**TASK INPUT:**
----------------
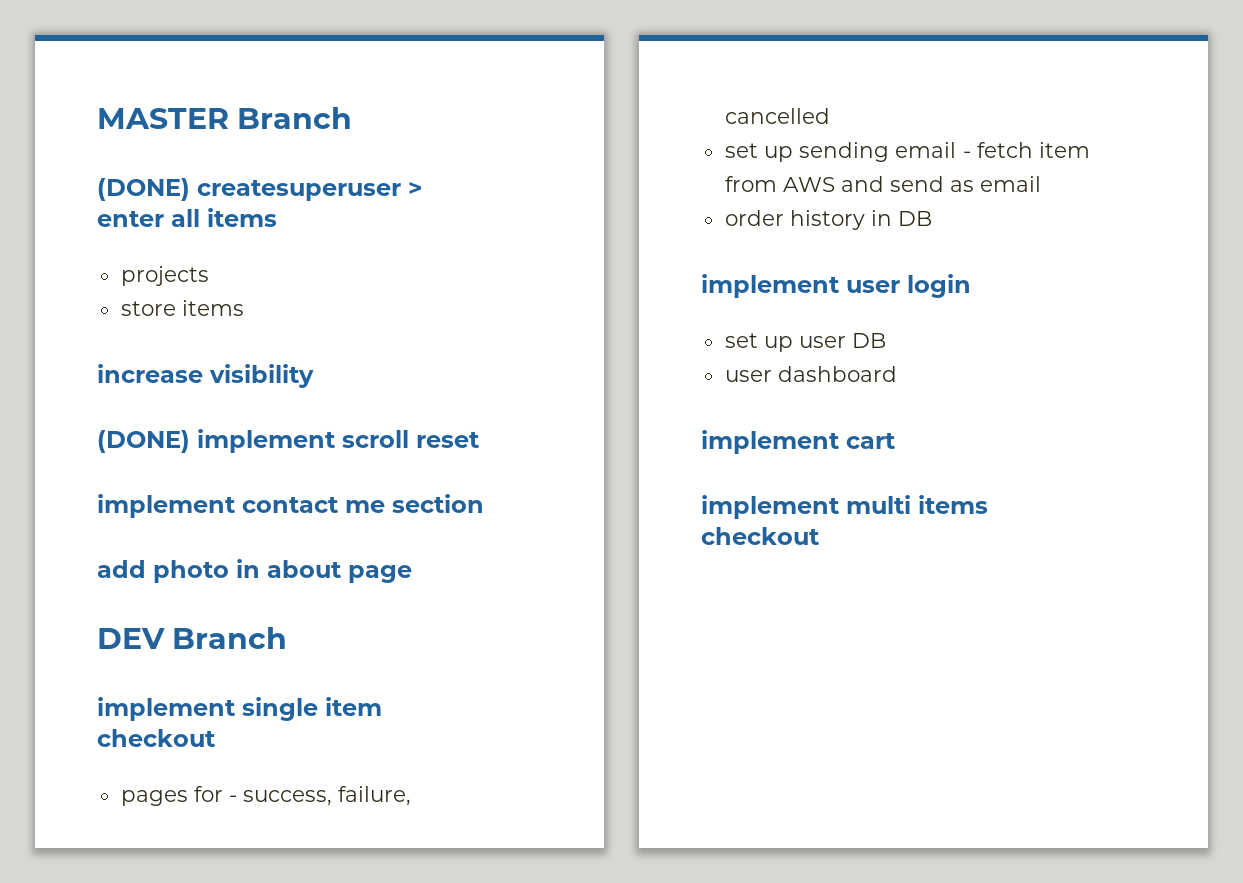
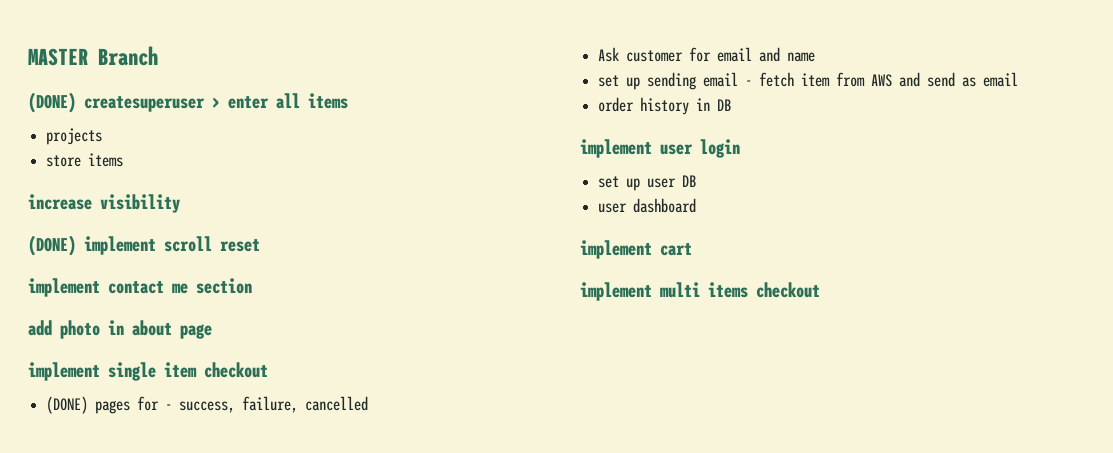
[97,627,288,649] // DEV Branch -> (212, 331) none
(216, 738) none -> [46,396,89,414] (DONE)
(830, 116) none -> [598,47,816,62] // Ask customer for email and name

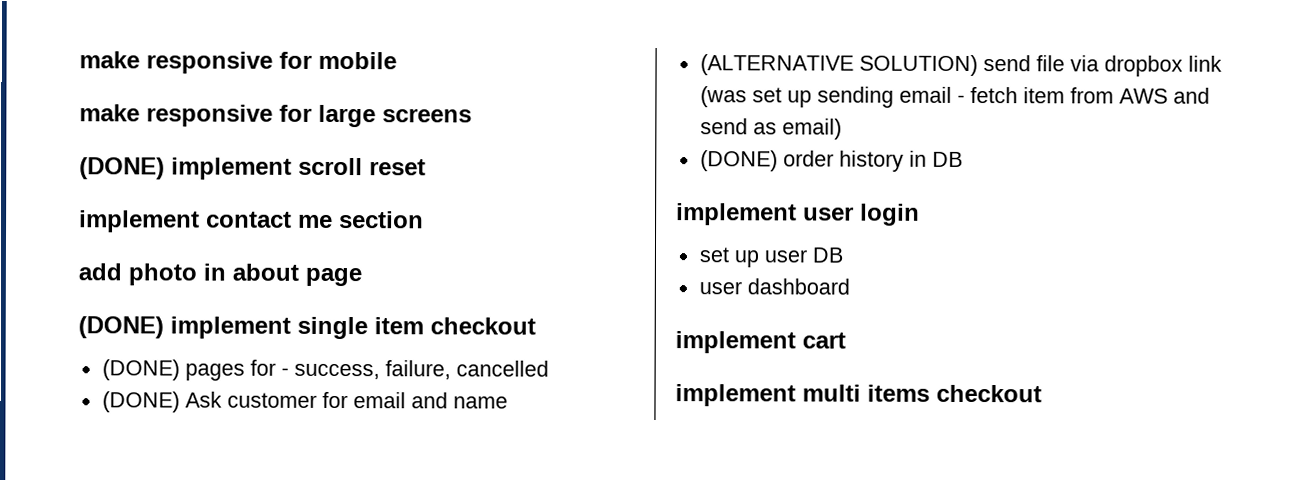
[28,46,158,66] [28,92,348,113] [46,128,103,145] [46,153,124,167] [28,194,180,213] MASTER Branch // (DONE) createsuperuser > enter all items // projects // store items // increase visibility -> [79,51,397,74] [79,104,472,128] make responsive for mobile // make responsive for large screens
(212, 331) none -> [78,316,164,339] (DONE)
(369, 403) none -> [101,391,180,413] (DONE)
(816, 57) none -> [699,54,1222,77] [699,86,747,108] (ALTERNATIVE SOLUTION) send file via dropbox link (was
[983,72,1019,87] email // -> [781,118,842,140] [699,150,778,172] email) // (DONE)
----------------
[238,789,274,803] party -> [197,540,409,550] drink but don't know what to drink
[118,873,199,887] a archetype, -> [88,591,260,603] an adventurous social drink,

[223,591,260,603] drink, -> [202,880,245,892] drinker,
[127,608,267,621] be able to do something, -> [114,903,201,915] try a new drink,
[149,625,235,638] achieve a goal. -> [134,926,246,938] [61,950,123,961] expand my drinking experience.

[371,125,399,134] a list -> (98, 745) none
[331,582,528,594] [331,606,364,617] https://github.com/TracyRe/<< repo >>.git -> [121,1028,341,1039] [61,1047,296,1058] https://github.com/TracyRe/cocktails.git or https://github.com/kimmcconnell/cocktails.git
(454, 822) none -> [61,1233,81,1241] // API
----------------
**YOUR TASK:** Because only one stretch of the records is wanted, please output the lines from the one holding "[97,627,288,649] // DEV" through the one holding "[983,72,1019,87] email //" exactly, both included, and leave every picture out.

**ANSWER FOR THIS EXERCISE:**
[97,627,288,649] // DEV Branch -> (212, 331) none
(216, 738) none -> [46,396,89,414] (DONE)
(830, 116) none -> [598,47,816,62] // Ask customer for email and name

[28,46,158,66] [28,92,348,113] [46,128,103,145] [46,153,124,167] [28,194,180,213] MASTER Branch // (DONE) createsuperuser > enter all items // projects // store items // increase visibility -> [79,51,397,74] [79,104,472,128] make responsive for mobile // make responsive for large screens
(212, 331) none -> [78,316,164,339] (DONE)
(369, 403) none -> [101,391,180,413] (DONE)
(816, 57) none -> [699,54,1222,77] [699,86,747,108] (ALTERNATIVE SOLUTION) send file via dropbox link (was
[983,72,1019,87] email // -> [781,118,842,140] [699,150,778,172] email) // (DONE)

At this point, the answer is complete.